Retype, word for word, each line between the lines holding "CAT D6H / D6R / D6T Zugtraverse / TrekhaakImages8: 2" and "CAT 12M2 / 12M3", inclusive, and leave the rest of the data alone.

Items from a data source
· · · · ·

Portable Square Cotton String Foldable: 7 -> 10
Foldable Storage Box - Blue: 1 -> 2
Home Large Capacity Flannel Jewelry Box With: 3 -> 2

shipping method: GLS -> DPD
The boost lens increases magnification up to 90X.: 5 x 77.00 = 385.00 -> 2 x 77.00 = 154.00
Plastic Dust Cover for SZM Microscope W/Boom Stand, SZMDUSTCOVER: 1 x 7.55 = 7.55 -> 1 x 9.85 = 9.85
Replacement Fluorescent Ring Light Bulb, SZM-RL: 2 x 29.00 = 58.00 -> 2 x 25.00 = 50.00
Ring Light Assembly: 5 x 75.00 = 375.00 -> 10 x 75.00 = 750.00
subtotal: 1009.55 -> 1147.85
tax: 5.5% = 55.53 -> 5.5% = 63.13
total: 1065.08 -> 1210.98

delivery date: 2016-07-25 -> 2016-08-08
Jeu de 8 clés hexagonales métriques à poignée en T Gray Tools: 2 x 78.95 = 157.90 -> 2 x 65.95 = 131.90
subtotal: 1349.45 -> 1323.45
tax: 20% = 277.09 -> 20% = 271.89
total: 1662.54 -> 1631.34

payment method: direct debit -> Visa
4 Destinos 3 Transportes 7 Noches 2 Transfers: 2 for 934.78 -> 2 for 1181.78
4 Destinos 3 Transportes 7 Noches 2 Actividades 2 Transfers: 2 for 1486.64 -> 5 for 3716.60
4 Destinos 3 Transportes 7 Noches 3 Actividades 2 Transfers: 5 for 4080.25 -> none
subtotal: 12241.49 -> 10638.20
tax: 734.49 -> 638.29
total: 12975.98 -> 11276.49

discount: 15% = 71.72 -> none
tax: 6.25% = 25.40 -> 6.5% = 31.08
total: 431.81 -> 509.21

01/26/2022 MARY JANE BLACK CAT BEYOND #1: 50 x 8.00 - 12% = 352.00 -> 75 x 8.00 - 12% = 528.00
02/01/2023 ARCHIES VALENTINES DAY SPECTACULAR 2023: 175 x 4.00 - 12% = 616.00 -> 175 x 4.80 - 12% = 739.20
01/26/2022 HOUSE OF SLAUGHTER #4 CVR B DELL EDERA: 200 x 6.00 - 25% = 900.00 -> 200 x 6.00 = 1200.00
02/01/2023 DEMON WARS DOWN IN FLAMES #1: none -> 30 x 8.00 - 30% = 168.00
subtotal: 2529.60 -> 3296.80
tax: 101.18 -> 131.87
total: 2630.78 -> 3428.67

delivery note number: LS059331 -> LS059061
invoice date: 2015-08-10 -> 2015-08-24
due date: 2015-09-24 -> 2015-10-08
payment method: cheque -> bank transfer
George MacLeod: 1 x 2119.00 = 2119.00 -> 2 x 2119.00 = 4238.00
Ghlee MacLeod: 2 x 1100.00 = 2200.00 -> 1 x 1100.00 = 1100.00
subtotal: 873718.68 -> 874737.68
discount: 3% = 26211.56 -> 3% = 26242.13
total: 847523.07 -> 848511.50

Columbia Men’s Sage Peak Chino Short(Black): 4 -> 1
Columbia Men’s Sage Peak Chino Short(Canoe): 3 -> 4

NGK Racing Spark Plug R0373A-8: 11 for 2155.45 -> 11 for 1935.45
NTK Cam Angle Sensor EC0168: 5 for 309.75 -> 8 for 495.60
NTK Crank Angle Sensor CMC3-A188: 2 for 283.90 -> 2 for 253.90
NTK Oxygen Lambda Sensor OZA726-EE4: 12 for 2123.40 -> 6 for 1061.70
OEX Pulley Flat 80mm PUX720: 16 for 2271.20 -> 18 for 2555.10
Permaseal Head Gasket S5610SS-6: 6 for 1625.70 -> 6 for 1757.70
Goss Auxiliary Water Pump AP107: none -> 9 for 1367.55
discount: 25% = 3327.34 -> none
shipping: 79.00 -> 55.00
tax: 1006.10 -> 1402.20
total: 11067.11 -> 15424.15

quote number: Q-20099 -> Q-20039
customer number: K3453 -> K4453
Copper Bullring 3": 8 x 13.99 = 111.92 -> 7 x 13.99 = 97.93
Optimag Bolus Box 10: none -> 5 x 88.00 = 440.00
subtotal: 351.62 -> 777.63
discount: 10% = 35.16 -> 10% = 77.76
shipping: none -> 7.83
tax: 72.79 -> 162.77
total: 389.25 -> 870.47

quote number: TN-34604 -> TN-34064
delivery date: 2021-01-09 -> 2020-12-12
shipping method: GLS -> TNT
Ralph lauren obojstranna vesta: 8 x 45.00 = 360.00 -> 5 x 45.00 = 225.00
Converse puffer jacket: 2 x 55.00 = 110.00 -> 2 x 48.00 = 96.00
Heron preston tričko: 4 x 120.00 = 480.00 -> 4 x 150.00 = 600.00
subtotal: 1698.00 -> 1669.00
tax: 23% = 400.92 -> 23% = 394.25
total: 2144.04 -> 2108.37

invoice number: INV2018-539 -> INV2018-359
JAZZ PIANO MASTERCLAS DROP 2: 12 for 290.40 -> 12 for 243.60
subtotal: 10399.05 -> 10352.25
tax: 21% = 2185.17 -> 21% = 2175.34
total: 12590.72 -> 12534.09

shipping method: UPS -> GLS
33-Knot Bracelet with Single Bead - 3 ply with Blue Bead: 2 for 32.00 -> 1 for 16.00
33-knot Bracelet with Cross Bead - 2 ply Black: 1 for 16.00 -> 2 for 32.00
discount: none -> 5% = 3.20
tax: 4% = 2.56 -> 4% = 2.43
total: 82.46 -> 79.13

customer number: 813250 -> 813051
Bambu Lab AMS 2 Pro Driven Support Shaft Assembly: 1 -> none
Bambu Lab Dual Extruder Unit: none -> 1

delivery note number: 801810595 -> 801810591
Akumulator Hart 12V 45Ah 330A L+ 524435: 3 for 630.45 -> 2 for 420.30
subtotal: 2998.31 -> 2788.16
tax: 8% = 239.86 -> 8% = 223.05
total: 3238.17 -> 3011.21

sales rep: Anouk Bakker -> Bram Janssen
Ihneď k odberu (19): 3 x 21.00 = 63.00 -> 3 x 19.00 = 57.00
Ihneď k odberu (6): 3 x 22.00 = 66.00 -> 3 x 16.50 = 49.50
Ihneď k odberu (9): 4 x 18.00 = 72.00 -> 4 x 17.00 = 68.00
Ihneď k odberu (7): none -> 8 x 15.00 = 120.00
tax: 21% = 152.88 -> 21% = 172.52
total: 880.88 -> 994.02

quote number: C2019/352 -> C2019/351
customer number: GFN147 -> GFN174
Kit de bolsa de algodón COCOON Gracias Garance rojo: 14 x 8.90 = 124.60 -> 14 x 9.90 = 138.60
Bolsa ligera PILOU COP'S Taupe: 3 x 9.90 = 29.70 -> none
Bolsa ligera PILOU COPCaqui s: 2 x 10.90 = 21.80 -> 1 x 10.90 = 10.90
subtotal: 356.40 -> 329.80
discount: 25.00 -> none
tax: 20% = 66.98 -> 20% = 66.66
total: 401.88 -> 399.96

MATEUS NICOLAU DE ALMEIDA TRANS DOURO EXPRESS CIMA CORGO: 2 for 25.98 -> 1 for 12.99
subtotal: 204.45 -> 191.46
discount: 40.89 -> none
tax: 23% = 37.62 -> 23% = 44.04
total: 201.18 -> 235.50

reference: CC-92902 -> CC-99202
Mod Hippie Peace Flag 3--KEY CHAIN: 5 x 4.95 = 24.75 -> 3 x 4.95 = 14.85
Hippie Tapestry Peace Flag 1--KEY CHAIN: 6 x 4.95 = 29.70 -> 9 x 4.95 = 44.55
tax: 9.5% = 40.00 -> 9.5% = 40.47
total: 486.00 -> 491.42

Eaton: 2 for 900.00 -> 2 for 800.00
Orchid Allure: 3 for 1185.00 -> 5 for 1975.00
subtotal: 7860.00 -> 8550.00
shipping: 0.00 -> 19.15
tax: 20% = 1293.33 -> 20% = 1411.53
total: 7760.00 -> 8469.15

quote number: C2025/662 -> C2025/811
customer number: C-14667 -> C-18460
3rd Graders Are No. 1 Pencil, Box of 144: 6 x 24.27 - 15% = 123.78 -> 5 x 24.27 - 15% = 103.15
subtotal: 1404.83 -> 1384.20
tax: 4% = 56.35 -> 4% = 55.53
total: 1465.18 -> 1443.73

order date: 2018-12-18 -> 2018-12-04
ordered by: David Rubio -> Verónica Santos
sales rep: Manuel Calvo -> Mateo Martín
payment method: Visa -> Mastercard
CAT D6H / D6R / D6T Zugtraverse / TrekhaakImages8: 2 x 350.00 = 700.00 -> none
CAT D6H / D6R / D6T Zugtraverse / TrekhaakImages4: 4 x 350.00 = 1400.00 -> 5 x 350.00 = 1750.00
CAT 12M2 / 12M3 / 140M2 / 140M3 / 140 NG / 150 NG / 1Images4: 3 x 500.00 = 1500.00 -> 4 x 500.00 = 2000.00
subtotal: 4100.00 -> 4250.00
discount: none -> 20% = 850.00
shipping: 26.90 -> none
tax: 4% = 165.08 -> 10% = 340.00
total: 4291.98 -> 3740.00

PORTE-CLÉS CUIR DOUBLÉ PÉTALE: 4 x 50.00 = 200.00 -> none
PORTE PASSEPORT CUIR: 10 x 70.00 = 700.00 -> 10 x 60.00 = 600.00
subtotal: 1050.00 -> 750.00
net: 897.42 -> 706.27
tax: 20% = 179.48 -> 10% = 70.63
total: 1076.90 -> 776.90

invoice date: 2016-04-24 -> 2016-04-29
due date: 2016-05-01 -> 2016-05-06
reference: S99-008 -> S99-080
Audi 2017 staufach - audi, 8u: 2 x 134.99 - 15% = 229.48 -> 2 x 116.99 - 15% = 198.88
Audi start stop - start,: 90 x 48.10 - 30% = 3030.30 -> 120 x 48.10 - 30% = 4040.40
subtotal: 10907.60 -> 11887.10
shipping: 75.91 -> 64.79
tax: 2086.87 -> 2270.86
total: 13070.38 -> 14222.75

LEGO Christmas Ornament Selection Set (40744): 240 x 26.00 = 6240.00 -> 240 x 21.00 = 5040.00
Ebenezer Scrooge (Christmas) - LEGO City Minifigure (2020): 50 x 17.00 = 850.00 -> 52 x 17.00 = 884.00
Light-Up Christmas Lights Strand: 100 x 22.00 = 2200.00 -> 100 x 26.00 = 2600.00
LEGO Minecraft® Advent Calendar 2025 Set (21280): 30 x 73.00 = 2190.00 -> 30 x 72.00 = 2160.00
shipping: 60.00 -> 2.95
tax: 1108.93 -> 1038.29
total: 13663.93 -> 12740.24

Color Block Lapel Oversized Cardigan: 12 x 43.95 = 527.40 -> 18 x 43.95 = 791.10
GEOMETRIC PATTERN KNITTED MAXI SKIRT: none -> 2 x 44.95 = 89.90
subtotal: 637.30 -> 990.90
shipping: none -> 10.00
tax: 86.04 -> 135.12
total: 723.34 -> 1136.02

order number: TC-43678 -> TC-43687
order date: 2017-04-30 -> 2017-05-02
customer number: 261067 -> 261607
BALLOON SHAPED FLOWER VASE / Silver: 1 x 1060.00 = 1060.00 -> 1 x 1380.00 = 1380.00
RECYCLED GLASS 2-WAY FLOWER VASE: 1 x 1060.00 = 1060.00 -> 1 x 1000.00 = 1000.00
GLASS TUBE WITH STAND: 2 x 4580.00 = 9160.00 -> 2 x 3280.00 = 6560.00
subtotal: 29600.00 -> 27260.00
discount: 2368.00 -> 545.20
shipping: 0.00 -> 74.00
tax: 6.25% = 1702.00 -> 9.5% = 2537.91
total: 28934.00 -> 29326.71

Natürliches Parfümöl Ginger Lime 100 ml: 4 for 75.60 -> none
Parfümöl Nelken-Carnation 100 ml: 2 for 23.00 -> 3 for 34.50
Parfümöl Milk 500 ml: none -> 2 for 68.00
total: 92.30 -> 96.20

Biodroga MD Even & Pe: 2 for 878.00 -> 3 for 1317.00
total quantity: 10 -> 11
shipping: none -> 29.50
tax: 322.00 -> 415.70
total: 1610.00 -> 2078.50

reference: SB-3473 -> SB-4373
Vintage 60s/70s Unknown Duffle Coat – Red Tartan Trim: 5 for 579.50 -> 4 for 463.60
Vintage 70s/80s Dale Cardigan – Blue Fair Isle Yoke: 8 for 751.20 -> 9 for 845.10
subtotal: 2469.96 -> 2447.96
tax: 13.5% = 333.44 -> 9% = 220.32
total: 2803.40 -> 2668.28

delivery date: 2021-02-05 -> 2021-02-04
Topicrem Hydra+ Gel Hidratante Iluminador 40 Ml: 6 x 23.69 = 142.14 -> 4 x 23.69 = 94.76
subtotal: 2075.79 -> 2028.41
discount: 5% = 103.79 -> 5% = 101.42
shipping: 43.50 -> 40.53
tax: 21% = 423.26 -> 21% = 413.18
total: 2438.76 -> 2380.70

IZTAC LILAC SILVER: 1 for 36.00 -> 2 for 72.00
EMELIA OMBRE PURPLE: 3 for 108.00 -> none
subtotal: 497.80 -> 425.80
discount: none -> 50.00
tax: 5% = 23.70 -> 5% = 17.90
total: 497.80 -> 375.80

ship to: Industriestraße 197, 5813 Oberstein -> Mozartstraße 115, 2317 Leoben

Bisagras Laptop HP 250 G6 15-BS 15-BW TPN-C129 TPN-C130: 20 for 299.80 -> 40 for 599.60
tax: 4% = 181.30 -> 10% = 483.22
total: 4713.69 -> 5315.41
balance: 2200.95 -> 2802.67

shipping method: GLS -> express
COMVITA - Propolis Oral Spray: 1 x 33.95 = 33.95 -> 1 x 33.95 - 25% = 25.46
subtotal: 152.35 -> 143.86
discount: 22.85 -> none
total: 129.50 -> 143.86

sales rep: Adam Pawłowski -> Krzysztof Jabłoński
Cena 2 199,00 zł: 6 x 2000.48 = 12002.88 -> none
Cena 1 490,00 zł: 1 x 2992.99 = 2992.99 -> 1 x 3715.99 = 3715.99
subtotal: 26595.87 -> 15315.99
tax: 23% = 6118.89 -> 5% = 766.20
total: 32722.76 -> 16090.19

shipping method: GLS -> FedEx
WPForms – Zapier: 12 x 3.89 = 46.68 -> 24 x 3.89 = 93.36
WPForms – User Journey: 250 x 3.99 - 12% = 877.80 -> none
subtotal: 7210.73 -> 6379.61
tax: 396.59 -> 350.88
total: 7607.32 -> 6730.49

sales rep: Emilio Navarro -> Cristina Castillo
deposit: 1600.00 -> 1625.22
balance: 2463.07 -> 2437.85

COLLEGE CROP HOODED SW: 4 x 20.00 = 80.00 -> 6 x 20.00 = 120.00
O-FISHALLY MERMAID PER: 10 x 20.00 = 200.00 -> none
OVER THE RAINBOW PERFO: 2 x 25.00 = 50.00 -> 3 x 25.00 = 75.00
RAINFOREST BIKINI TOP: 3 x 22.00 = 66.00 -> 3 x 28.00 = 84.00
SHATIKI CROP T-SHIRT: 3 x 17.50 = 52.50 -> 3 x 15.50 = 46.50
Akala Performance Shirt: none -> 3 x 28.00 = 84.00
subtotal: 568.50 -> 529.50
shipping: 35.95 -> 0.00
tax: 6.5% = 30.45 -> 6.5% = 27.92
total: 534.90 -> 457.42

· · · · ·

__RESULT OF THE TASK__.
CAT D6H / D6R / D6T Zugtraverse / TrekhaakImages8: 2 x 350.00 = 700.00 -> none
CAT D6H / D6R / D6T Zugtraverse / TrekhaakImages4: 4 x 350.00 = 1400.00 -> 5 x 350.00 = 1750.00
CAT 12M2 / 12M3 / 140M2 / 140M3 / 140 NG / 150 NG / 1Images4: 3 x 500.00 = 1500.00 -> 4 x 500.00 = 2000.00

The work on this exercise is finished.